* _TASK TO CARRY OUT_
Since the pictures are not wanted, copy only the text of every record exactly.

(Stored dataset items)
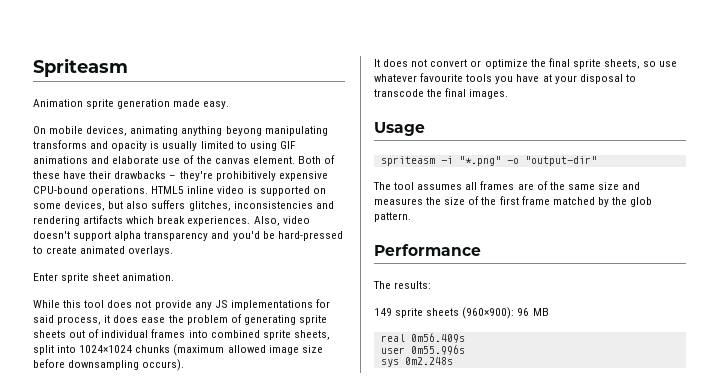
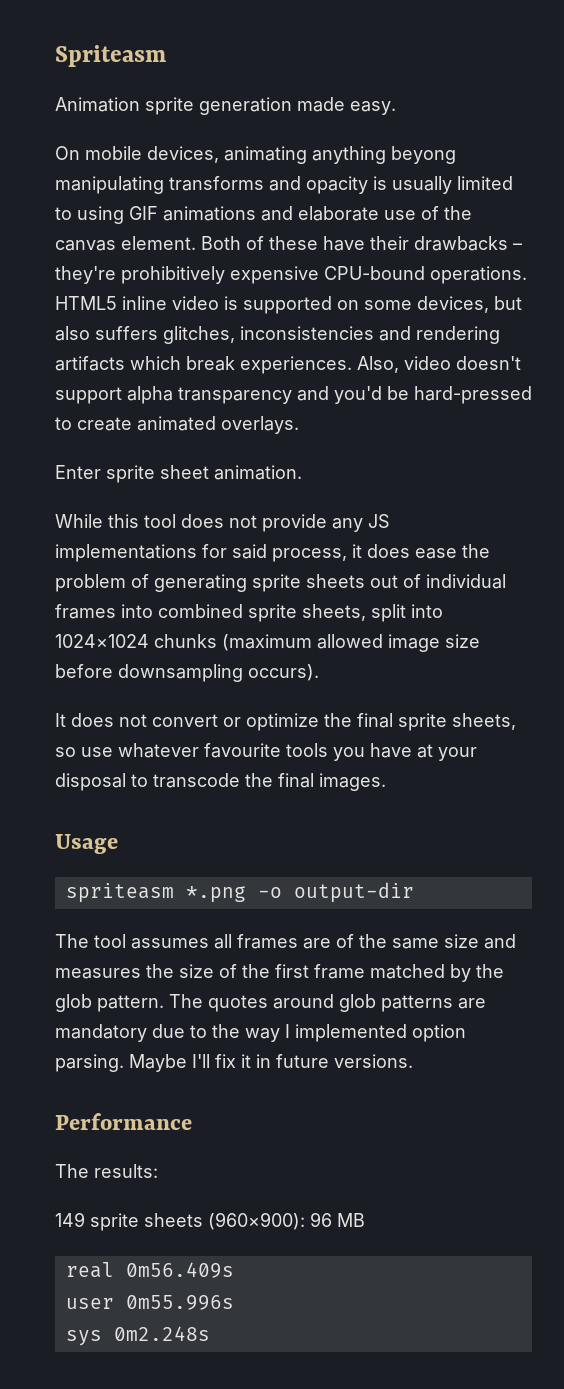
[440,156,597,166] -i "*.png" -o "output-dir" -> [185,882,414,903] *.png -o output-dir
(411, 217) none -> [169,994,486,1012] [55,1024,466,1042] [55,1054,413,1072] The quotes around glob patterns are mandatory due to the way I implemented option parsing. Maybe I'll fix it in future versions.

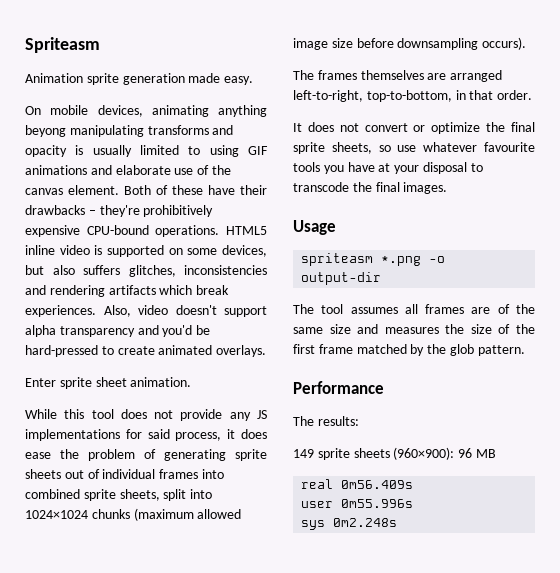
(319, 672) none -> [293,70,503,82] [293,90,533,102] // The frames themselves are arranged left-to-right, top-to-bottom, in that order.
[169,994,486,1012] [55,1024,466,1042] [55,1054,413,1072] The quotes around glob patterns are mandatory due to the way I implemented option parsing. Maybe I'll fix it in future versions. -> (525, 350) none

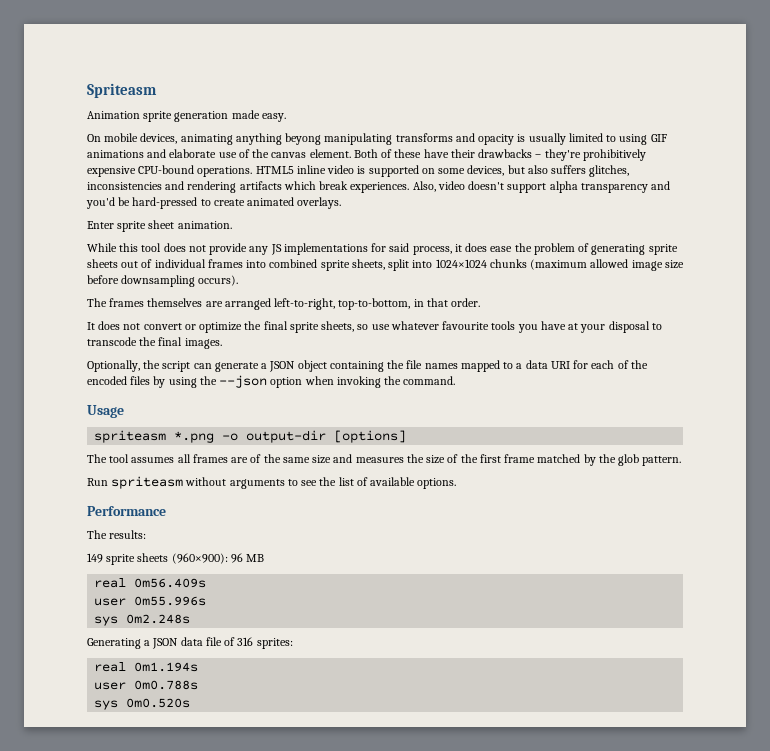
(448, 188) none -> [87,360,648,372] [87,375,456,388] // Optionally, the script can generate a JSON object containing the file names mapped to a data URI for each of the encoded files by using the --json option when invoking the command.
(382, 278) none -> [334,430,407,443] [options]
(525, 350) none -> [87,476,457,489] // Run spriteasm without arguments to see the list of available options.
(398, 522) none -> [87,637,293,649] [94,662,199,672] [94,680,199,690] [94,698,191,710] // Generating a JSON data file of 316 sprites: // real 0m1.194s // user 0m0.788s // sys 0m0.520s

* _EXPECTED ANSWER_
[440,156,597,166] -i "*.png" -o "output-dir" -> [185,882,414,903] *.png -o output-dir
(411, 217) none -> [169,994,486,1012] [55,1024,466,1042] [55,1054,413,1072] The quotes around glob patterns are mandatory due to the way I implemented option parsing. Maybe I'll fix it in future versions.

(319, 672) none -> [293,70,503,82] [293,90,533,102] // The frames themselves are arranged left-to-right, top-to-bottom, in that order.
[169,994,486,1012] [55,1024,466,1042] [55,1054,413,1072] The quotes around glob patterns are mandatory due to the way I implemented option parsing. Maybe I'll fix it in future versions. -> (525, 350) none

(448, 188) none -> [87,360,648,372] [87,375,456,388] // Optionally, the script can generate a JSON object containing the file names mapped to a data URI for each of the encoded files by using the --json option when invoking the command.
(382, 278) none -> [334,430,407,443] [options]
(525, 350) none -> [87,476,457,489] // Run spriteasm without arguments to see the list of available options.
(398, 522) none -> [87,637,293,649] [94,662,199,672] [94,680,199,690] [94,698,191,710] // Generating a JSON data file of 316 sprites: // real 0m1.194s // user 0m0.788s // sys 0m0.520s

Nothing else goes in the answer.